Say I want to keep a VPN machine isolated, from other virtual machines? How would you do that? Do you have any tips for running such a system?
Your opnsense will have WAN (ethernet port) and your LAN side will be all virtualized. There’s no problem having VLAN 10 with 192.168.10.0/24 for your main vms and then VLAN 20 with 192.168.20.0/24 for your VPN machine. Setup deny rules in the firewall to stop the VLANs from communicating.

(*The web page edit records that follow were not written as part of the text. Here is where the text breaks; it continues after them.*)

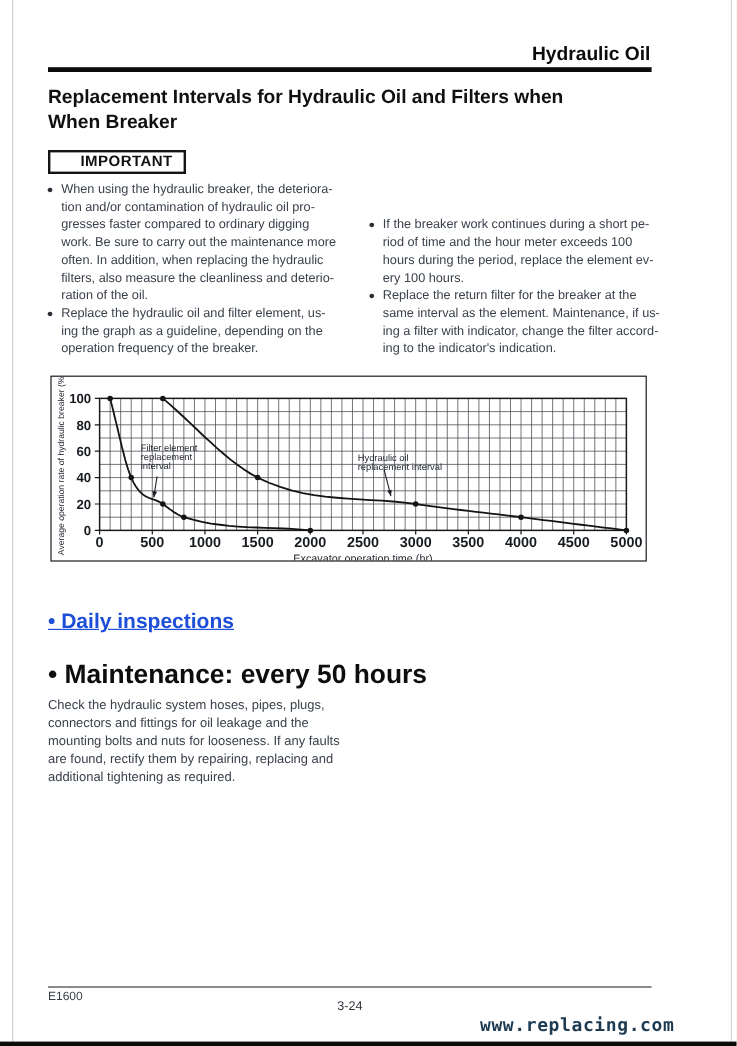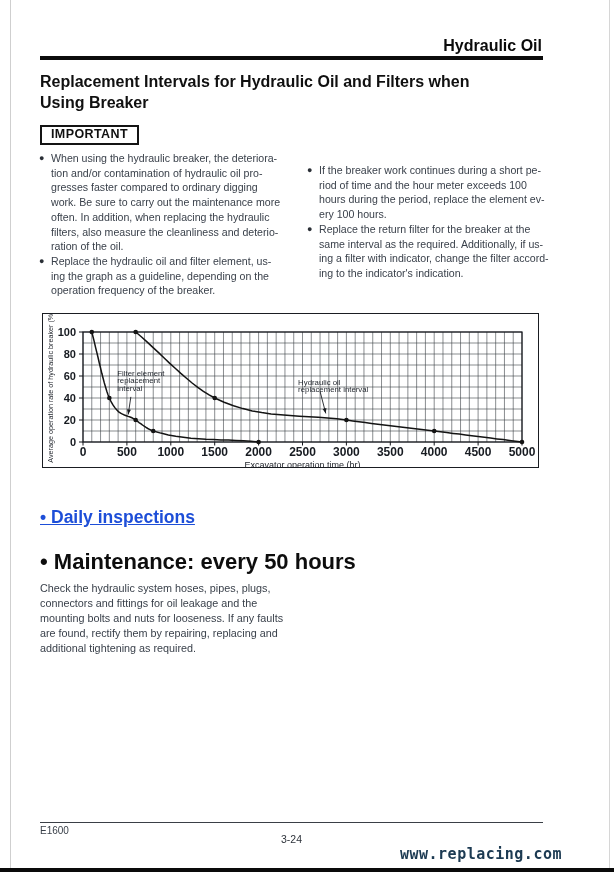"Replacement Intervals for Hydraulic Oil" div.sec-title { text: Using -> When }
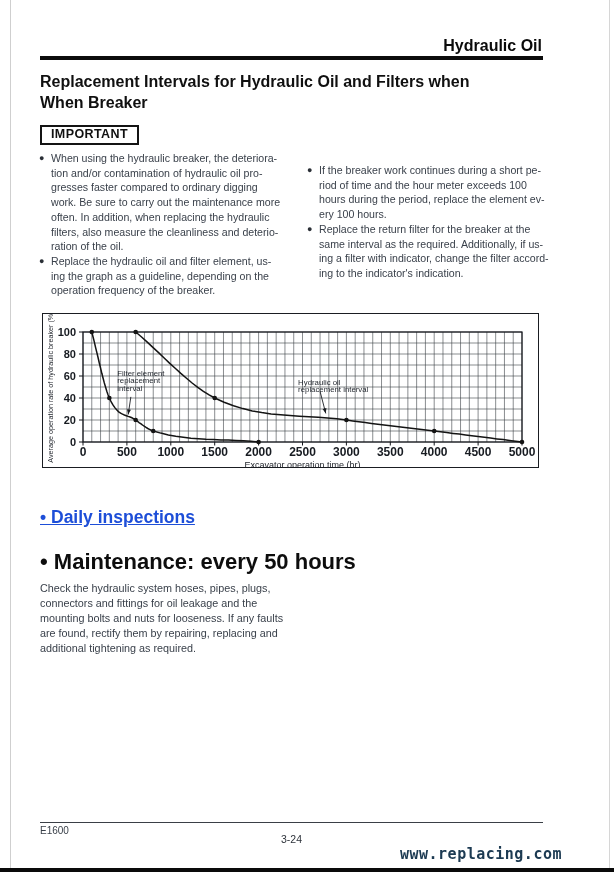"IMPORTANT" .important { padding: 0 9px 1px 9px -> 0 9px 1px 25px }
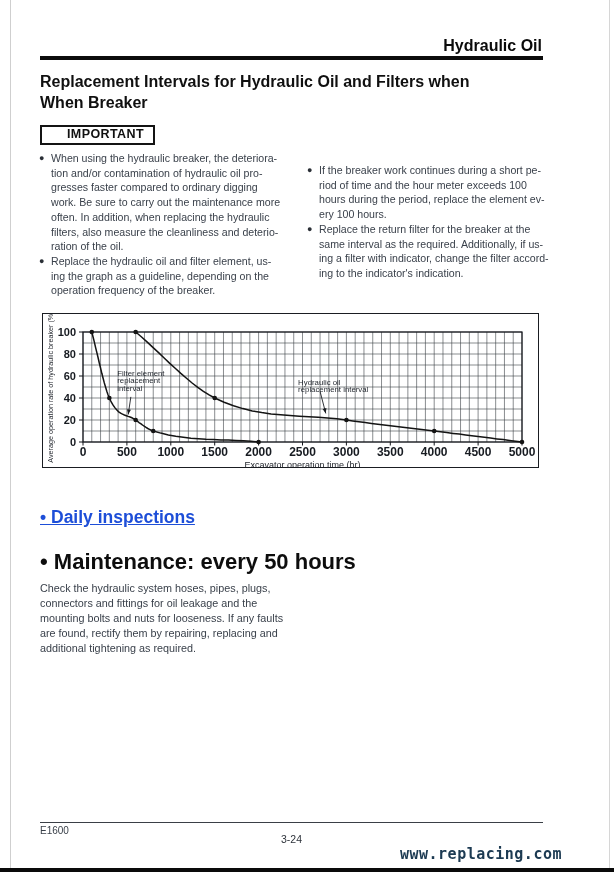"When using the hydraulic breaker," .cols { align-items: none -> flex-end }
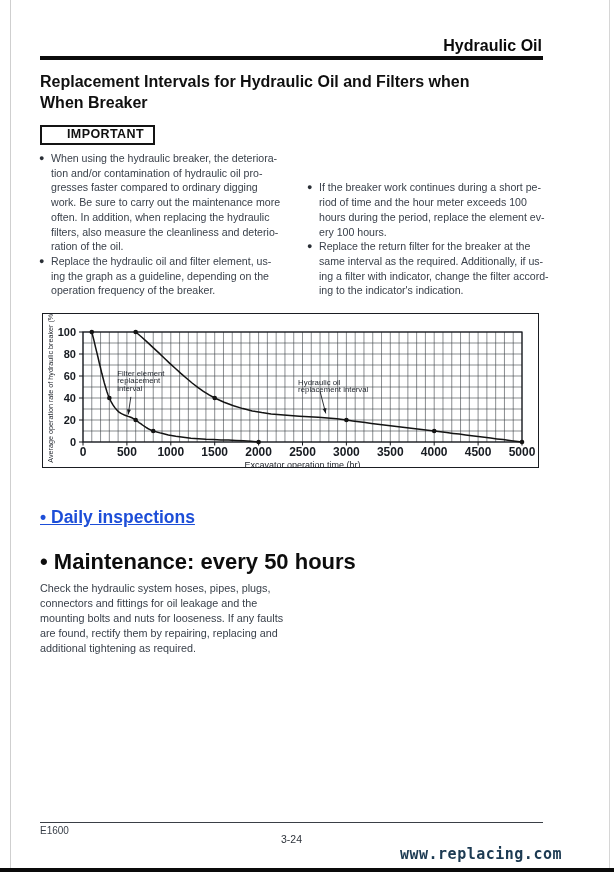"Replace the return filter for" div.bullet { text: required. Additionally -> element. Maintenance }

If this is inside your current home network you will end up with double NAT though.If the opnsense interface on the WAN VLAN has a public routable IP address there shouldn’t be a problem with double NAT. Double NAT should only be a problem if they have a crappy ISP that’s using CGNAT.
Edit: never mind, I reread your comment. We’re saying the same thing essentially.
If you dont want to do a router on a stick, mabe your minipc has a WiFi socket you’re not using. You can get an m.2 A key to gigabit Ethernet adapter. Theyre mostly realtek chips but in my experience they work fine in opnsense.
It’s perfectly effective, they become fully isolated from each other. Yes vlans would work if they’re all on the same host. If they’re not on the same host you would need a vlan capable switch, or at least one that’ll pass tagged packets through.